The provincial economy is in good shape, supported by gains in parts of the export sector, impressive job growth, robust consumer spending and a booming housing market. In fact, B.C. is positioned to outpace all provinces in economic growth this year, and perhaps in 2017 as well. While this is an enviable position to be in, it should not breed complacency. Policy makers need to pay attention to competitiveness and step up efforts to make B.C. an attractive place for companies to invest and create well-paying jobs.

One reason for staying cautious is because B.C.’s ascent to the top of the provincial growth rankings is partly explained by the fact that Canada’s previous growth stars – Alberta, Saskatchewan and Newfoundland – have all been hit hard by the collapse in oil prices. Although B.C. is set to lead the country, we will do so with a very typical or average rate of economic growth compared to what the province has experienced over the past two decades.

Another consideration is the oversized role that strong housing market activity has played. A notable feature of the B.C. growth dynamic is that it is heavily tilted towards domestic activity – residential investment, real estate transactions, and consumer spending. Yes, the lower Canadian dollar is helping some of the province’s major export industries. But the hot housing sector and high levels of retail spending are much bigger factors driving economic growth. Home sales have been running at record levels. Strong demand for homes led to a big jump in new home construction, which is now running at the highest level since the early 1990s. And there is an abundance of spin-off businesses related to housing that are benefitting, including real estate sales, legal services, financing services, design and architectural services and so on.

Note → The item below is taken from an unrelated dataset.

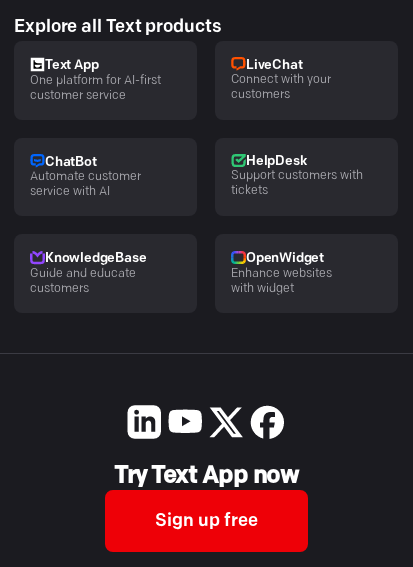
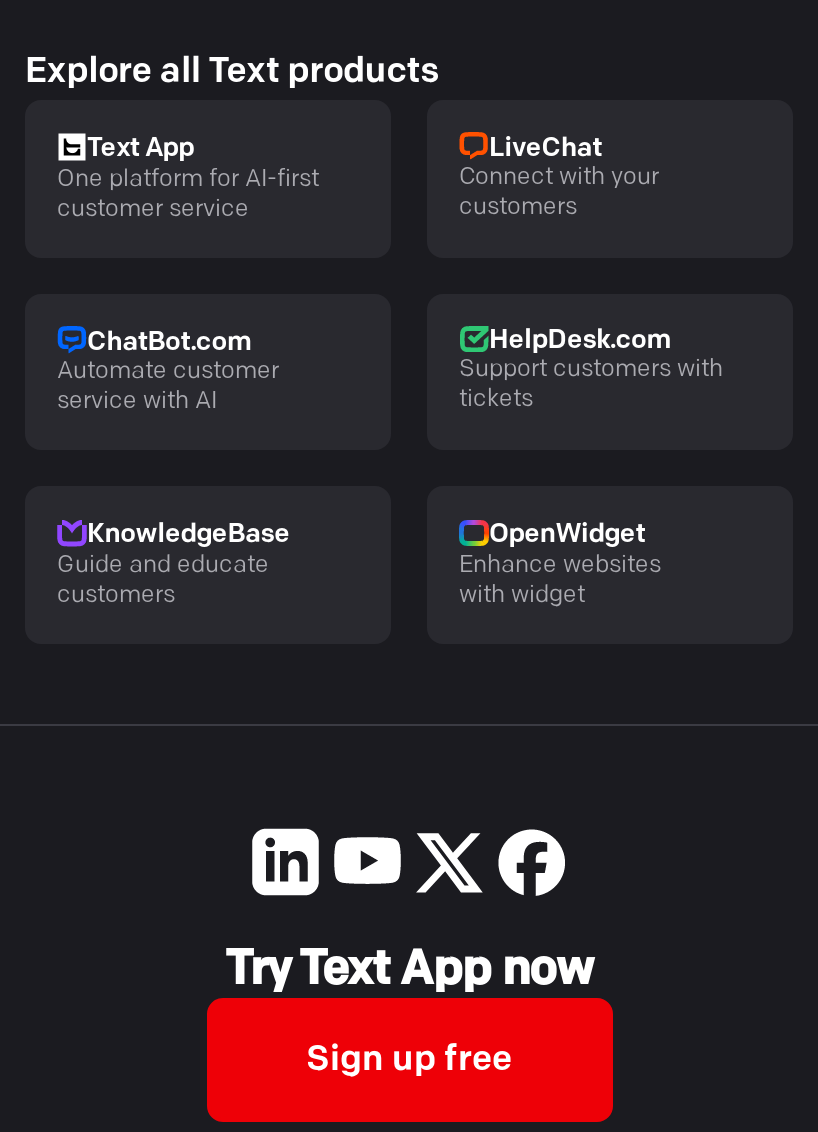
- ChatBot
+ ChatBot.com

- HelpDesk
+ HelpDesk.com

Notably, last year the “Offices of Real Estate Agents and Brokers” was one of the fastest growing industries in the province.

Then in addition to all the economic activity generated by the residential real estate sector, there is the wealth effect of surging home values, which has received little attention to date. Simply put, many economists believe there is a connection between rising household wealth and higher levels of consumer spending. When home prices rise, homeowners feel wealthier. Some homeowners extract equity to finance renovations, car buying, or other large purchases. Alternatively, some people may sell their homes, monetizing the price gains and then downsizing or moving to a lower cost jurisdiction. There is substantial evidence confirming the existence of a housing-related wealth effect. As one example, an earlier Bank of Canada study found that, on average, an additional dollar of wealth associated with higher home prices led to an additional 5.7 cents in household spending. Metro Vancouver residents have enjoyed over $100 billion in wealth gains thanks to escalating home values since 2013. Some of this is showing up in increased consumer outlays.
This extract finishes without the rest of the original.